Sarah became so intent on identifying the elusive scent that she carried the scrap of fabric back to bed with her, without entirely realizing she was doing so. She curled up in bed, the square of cloth twined in her fingers, and pressed it close to her face. Finally, it seemed, her body's need for sleep was overtaking her mind's anxiety over her unwanted visitor.
And, now that she thought about it, "unwanted" seemed a bit harsh, really. It wasn't as though he'd done anything wrong. Actually, he'd been rather nice, hadn't he? Perhaps the Goblin King wasn't so bad after all.

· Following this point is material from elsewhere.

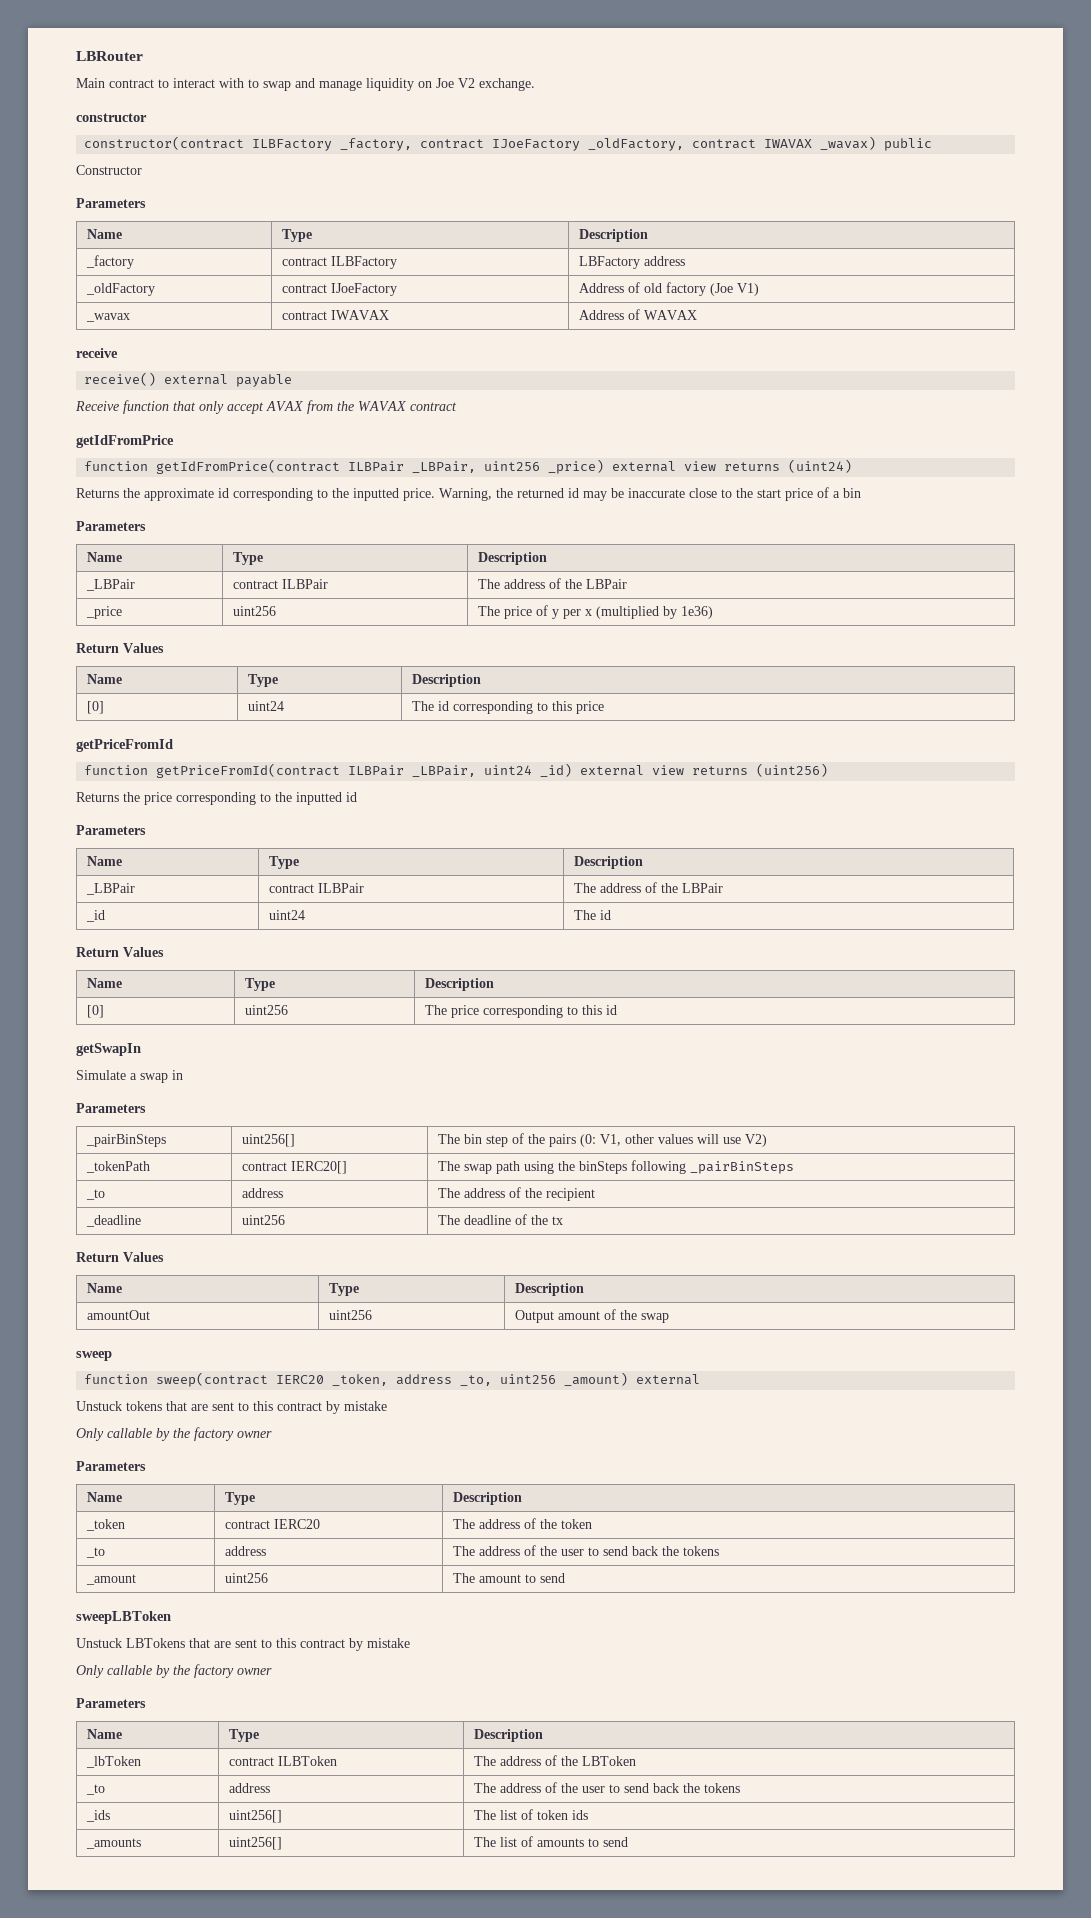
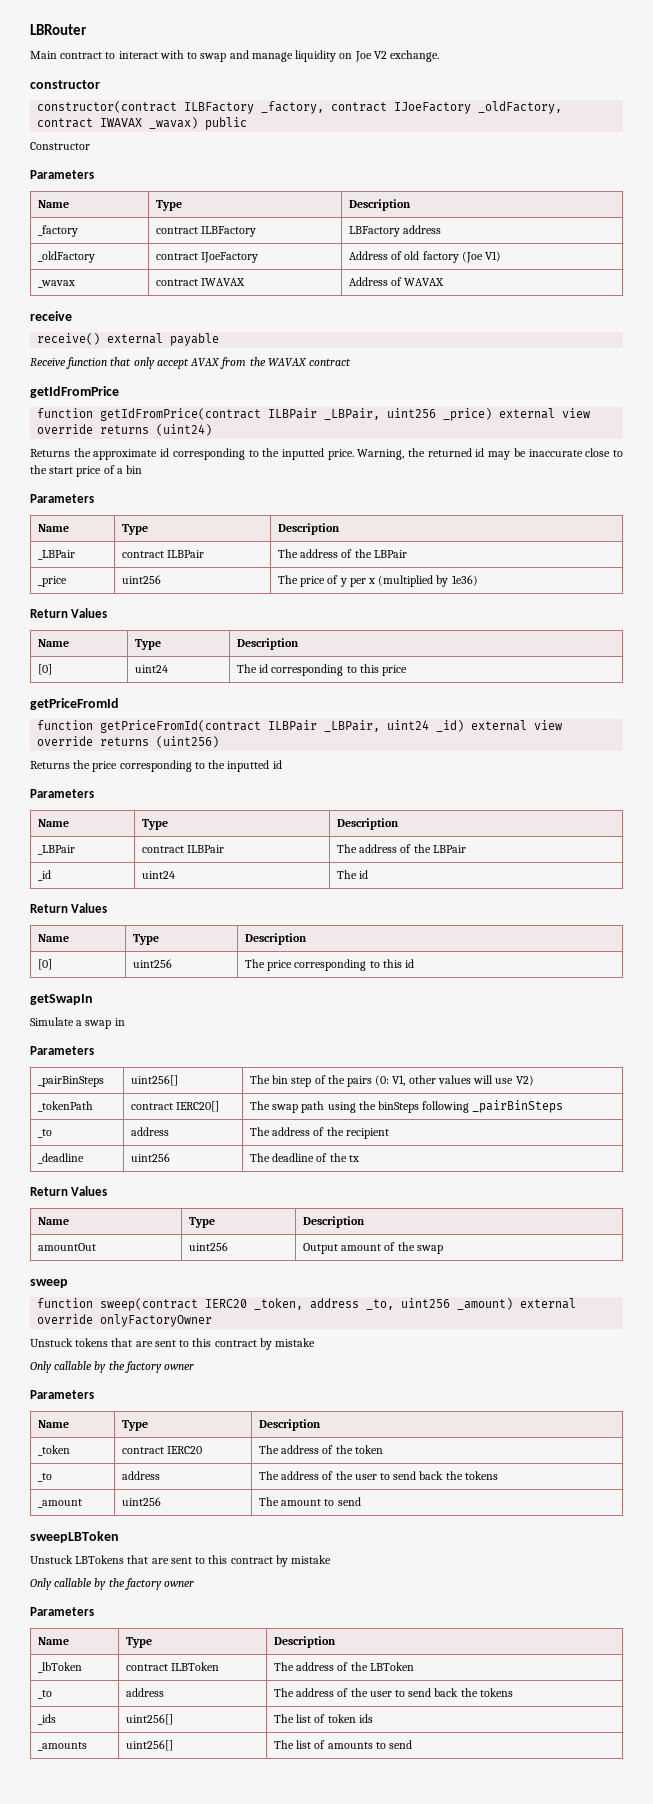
(717, 466) none -> [37,424,94,434] override
(685, 770) none -> [37,736,94,746] override
(701, 1379) none -> [37,1314,213,1327] override onlyFactoryOwner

She found herself thinking of one moment in particular, when she'd apparently fallen asleep during her quest: The memory had become hazy, but she remembered feeling like a princess from one of her stories, wandering through a royal ball, looking for... What was it again? And then, she remembered, there had been singing—such a nice voice, she thought, so reassuring. Soothing, really. But she was getting so sleepy all of a sudden; she couldn't quite remember the details. Perhaps the Goblin King would know whom she'd heard singing; if she just asked him to tell her...
And then suddenly the peaceful stupor she was slipping into evaporated, replaced by a dread like falling down into the Oubliette again: and all her mind seemed to scream at once, IT'S A TRICK!
"No!" Sarah shouted, to no one in particular. She was sitting upright in her bed, thoroughly removed from the dream that she'd been caught up in a moment ago. It was the peach all over again, she realized angrily, and some phrase about Greeks bearing gifts stirred in her mind. She looked down at her hand, but the treacherous bit of fabric was gone: In its place, she had only a fistful of owl feathers.
She growled, and stomped over to the window—which, she now noticed, she'd forgotten to close.
"Ugh! I've had enough of your tricks!" she shouted into the night. "I don't ever want to see you again! Never!" She tossed the clump of downy feathers into the air; they drifted through the branches of the tree where the Goblin King had perched before, and were scattered by the wind, drifting far off until they were all out of sight. As she stormed her way back to her bed, she shot an angry glance at her mirror: The unsettling feeling that unseen eyes were watching her instantly vanished.